TASK INSTRUCTIONS> Everything in the listing below from the line containing "[59,109,133,127] -'C언어를 ->" through the line containing "[59,373,100,391] -현재 -> [137,440,183,465] 현재" must be repeated exactly; the remaining lines are not wanted.

RECORDS FOR THIS TASK>
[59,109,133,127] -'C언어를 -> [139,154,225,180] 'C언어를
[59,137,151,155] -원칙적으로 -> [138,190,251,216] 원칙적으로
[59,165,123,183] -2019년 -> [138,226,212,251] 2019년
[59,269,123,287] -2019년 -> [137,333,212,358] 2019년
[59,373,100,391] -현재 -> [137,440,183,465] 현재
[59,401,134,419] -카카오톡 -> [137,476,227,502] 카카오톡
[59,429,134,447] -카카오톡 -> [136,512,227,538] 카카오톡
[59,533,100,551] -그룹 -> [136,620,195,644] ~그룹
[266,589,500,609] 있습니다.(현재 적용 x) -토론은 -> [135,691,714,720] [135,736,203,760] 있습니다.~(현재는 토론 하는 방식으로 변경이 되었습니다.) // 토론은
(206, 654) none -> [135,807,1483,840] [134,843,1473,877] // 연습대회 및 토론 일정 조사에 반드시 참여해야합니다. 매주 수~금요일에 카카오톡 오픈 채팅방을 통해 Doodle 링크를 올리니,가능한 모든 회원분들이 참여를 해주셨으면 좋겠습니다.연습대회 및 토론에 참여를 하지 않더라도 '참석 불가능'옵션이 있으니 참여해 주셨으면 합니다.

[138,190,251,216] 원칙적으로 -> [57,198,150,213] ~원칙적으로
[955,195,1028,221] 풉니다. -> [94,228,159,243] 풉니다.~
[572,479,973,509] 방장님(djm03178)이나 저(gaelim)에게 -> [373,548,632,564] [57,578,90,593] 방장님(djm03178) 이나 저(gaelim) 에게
--
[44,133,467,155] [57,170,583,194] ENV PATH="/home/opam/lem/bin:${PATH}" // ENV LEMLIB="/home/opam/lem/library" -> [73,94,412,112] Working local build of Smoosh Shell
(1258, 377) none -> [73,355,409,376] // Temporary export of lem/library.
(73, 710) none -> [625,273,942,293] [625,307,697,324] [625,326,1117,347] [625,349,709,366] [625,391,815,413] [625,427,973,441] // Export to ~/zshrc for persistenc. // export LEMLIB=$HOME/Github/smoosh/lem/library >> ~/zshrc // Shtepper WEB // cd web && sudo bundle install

RESPONSE>
[59,109,133,127] -'C언어를 -> [139,154,225,180] 'C언어를
[59,137,151,155] -원칙적으로 -> [138,190,251,216] 원칙적으로
[59,165,123,183] -2019년 -> [138,226,212,251] 2019년
[59,269,123,287] -2019년 -> [137,333,212,358] 2019년
[59,373,100,391] -현재 -> [137,440,183,465] 현재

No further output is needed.